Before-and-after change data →
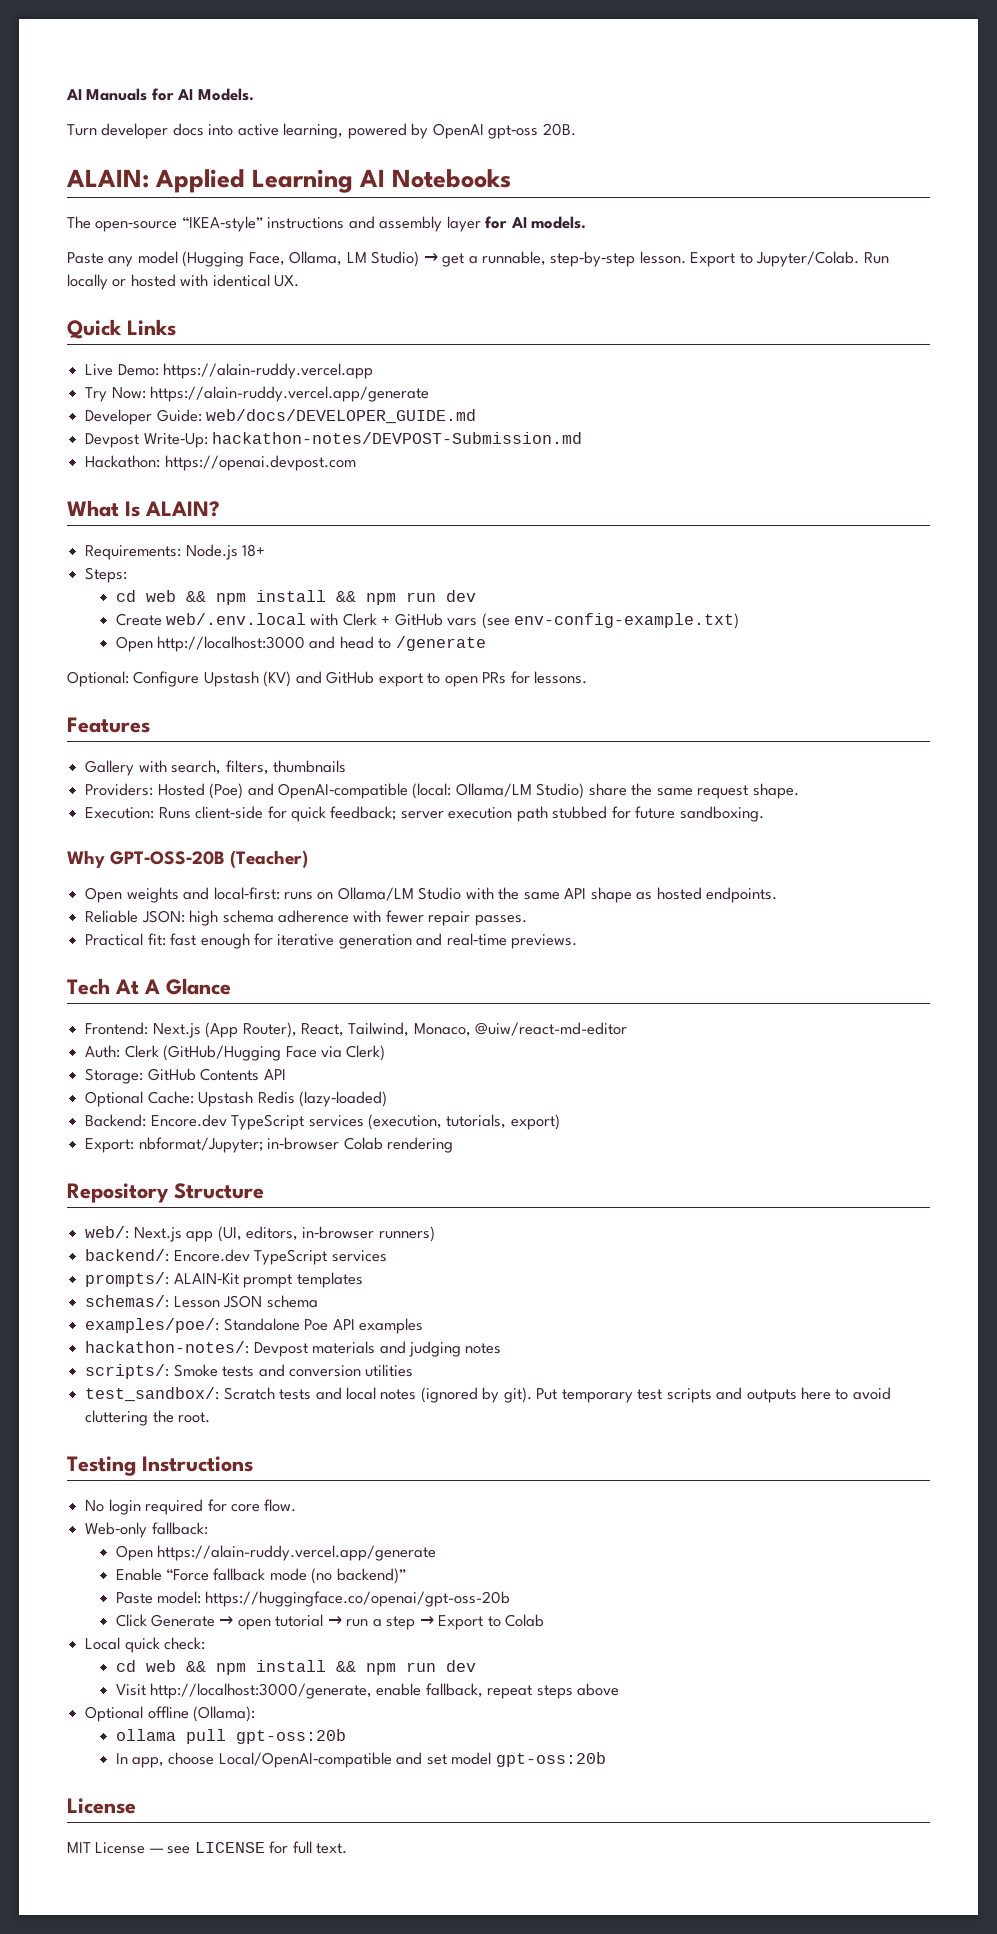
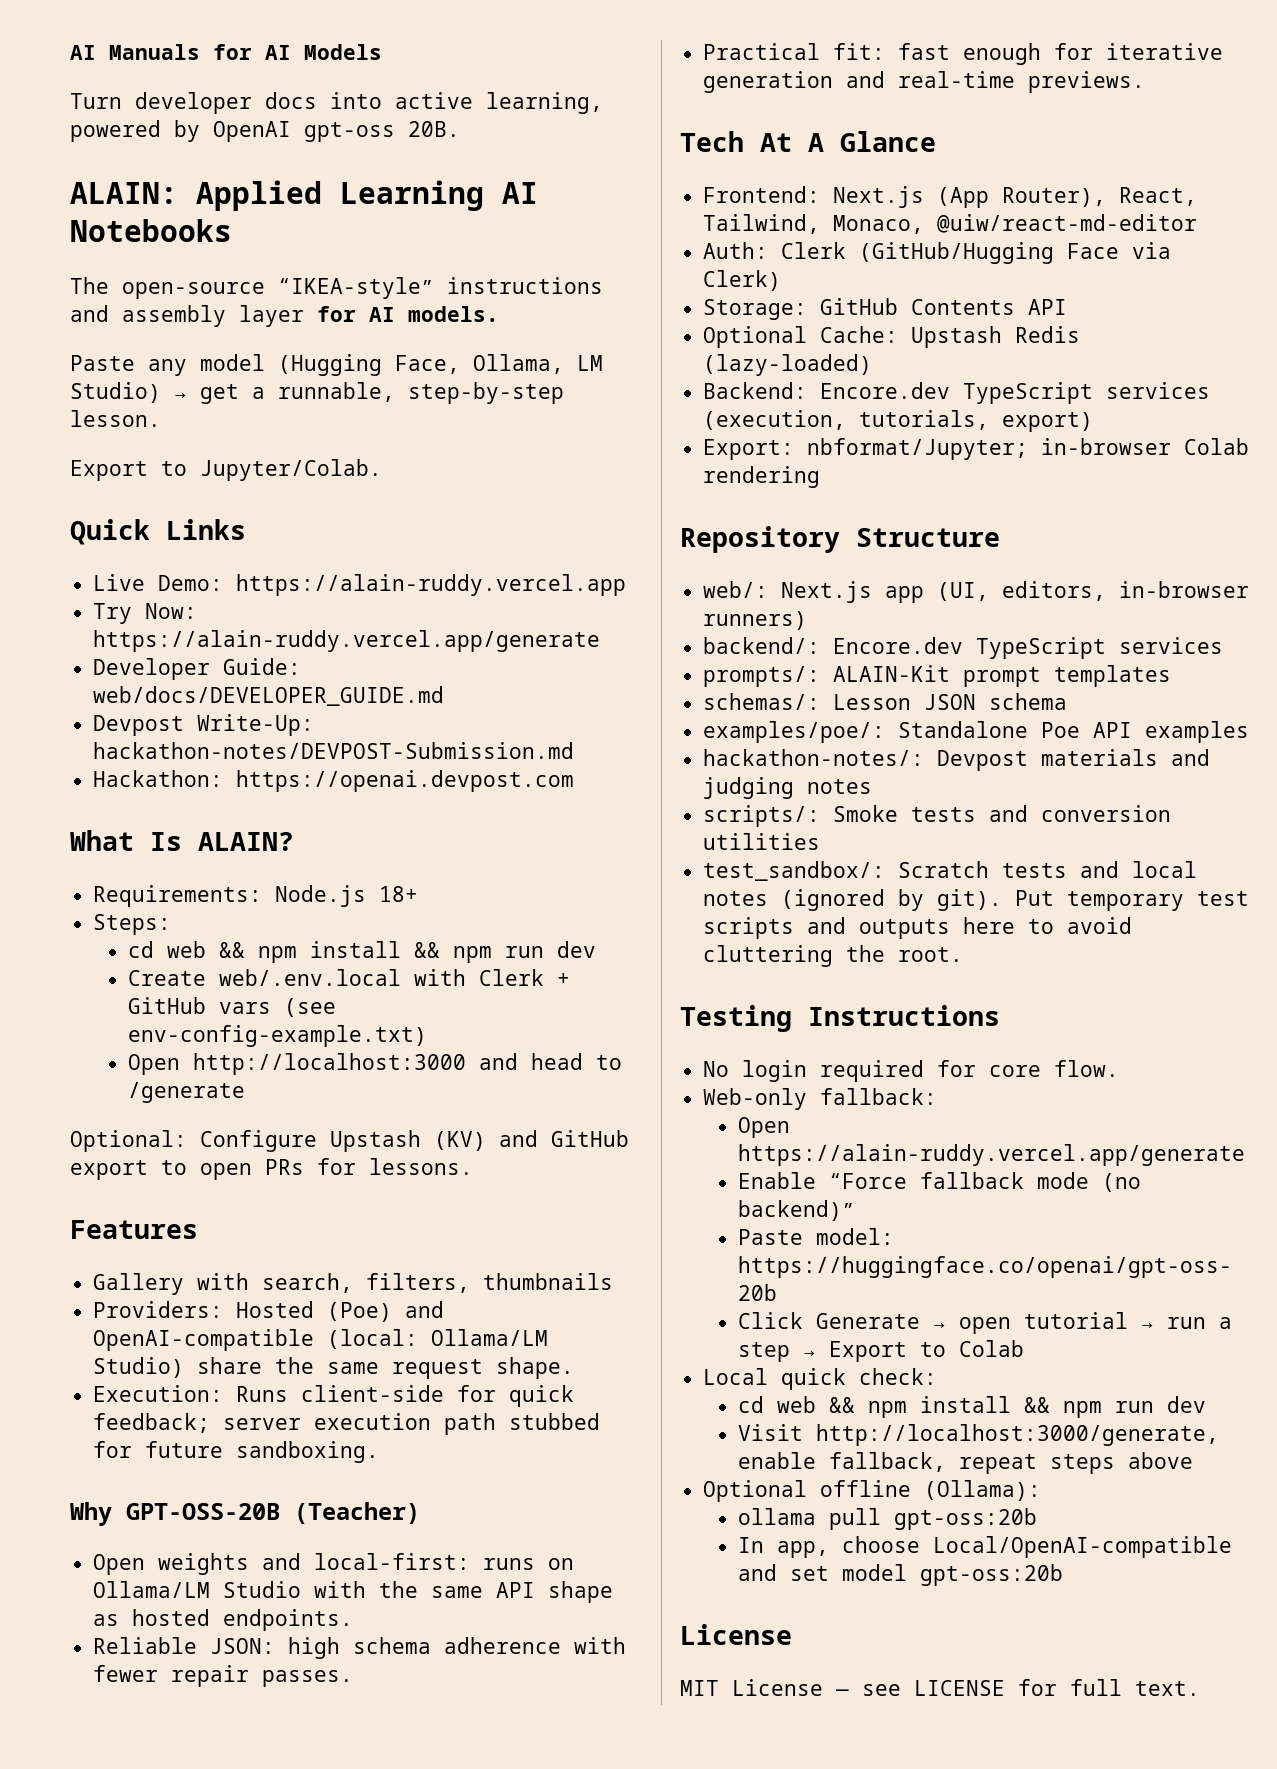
- AI Manuals for AI Models.
+ AI Manuals for AI Models
- Paste any model (Hugging Face, Ollama, LM Studio) → get a runnable, step‑by‑step lesson. Export to Jupyter/Colab. Run locally or hosted with identical UX.
+ Paste any model (Hugging Face, Ollama, LM Studio) → get a runnable, step‑by‑step lesson.
+ Export to Jupyter/Colab.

What this task involves → With images left out, the data must be transcribed exactly.

Written answer →
- AI Manuals for AI Models.
+ AI Manuals for AI Models
- Paste any model (Hugging Face, Ollama, LM Studio) → get a runnable, step‑by‑step lesson. Export to Jupyter/Colab. Run locally or hosted with identical UX.
+ Paste any model (Hugging Face, Ollama, LM Studio) → get a runnable, step‑by‑step lesson.
+ Export to Jupyter/Colab.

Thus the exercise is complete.